Zoe snocciolò una lista, leggendone i nomi dalla mappa, con una piccola deviazione su entrambi i lati nel caso in cui il loro uomo si fosse allontanato come aveva fatto in precedenza. “Dovremmo metterci in contatto con le autorità di tutte queste città. Assicurarci che siano a conoscenza di cosa potrebbe accadere. Aumentare la sicurezza,e fare in modo che le forze dell’ordine stiano con gli occhi aperti, potrebbe aiutarci a catturarlo.”

Riguardarono entrambe il profilo che avevano elaborato insieme, in silenzio, ognuna immersa nei propri pensieri. Zoe cercò di vedere lo schema. C’erano solo tre elementi che avevano senso per lei: il fatto che tutte fossero donne, la linea temporale o qualcosa che aveva a che fare con i luoghi. Ma cos’era?
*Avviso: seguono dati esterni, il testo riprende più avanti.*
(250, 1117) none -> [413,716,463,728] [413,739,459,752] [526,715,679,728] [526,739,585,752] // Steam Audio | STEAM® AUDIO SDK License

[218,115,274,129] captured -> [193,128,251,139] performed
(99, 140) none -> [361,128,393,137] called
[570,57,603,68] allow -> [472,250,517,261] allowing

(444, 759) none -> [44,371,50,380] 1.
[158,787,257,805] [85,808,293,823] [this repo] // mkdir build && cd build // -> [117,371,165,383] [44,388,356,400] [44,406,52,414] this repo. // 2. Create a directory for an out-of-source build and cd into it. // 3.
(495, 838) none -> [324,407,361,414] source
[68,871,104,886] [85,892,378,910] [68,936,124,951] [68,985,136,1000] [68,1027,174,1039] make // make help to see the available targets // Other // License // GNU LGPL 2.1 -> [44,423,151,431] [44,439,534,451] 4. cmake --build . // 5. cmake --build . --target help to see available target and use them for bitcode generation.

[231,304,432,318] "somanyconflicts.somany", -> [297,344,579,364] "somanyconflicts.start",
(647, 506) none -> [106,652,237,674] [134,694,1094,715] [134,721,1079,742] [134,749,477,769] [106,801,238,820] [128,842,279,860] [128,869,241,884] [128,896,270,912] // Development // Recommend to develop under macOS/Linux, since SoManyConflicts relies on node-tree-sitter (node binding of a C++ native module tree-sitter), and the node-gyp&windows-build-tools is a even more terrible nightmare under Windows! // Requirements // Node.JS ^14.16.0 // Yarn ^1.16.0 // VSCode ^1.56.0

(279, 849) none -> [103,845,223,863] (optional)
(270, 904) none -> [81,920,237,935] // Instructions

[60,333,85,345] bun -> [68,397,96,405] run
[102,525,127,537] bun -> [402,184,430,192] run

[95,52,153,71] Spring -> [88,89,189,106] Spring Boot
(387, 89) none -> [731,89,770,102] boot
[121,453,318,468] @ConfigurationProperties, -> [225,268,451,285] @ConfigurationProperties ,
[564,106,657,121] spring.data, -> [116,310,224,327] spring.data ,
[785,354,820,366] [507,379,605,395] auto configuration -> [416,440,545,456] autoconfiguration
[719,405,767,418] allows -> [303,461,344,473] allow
Ripensò alle caramelle colorate sparse per terra alla stazione di servizio.Sparpagliate non lontano dal corpo di Linda, nel parcheggio, lungo il percorso che doveva aver preso verso il retro dell’edificio e al ritorno. Era così strano. Era assolutamente probabile che qualche bambino le avesse fatte cadere prima, quel giorno, dopo essersi fermato con i suoi genitori, ma… qualcosa a questo proposito continuava a tormentarle la mente.

 

Forse si trattava semplicemente dell’incoerenza della cosa. Allegre e vivaci caramelle sulla scena di un brutale omicidio notturno. Sprazzi di colore su un terreno altrimenti macchiato di rosso. Forse non significava proprio nulla.

“Non abbiamo molto,”sospirò infine. “Ma è un inizio. A questo aggiungiamo il fatto che probabilmente si tratta di un giovane uomo, quantomeno sotto la mezza età, in base alle statistiche sull’età alla quale i serial killer iniziano la loro opera, e abbiamo ristretto il campo abbastanza da presentare qualcosa. Chiederò ai medici legali di darci qualche altro elemento concreto in base alle loro conclusioni e potremo almeno fornire una descrizione in base alla quale tenere gli occhi aperti.”

Che non sarebbe stato assolutamente di conforto, pensò, se il killer avesse rivendicato un’altra vittima stanotte. E loro erano ben lontane dal poterci fare qualcosa.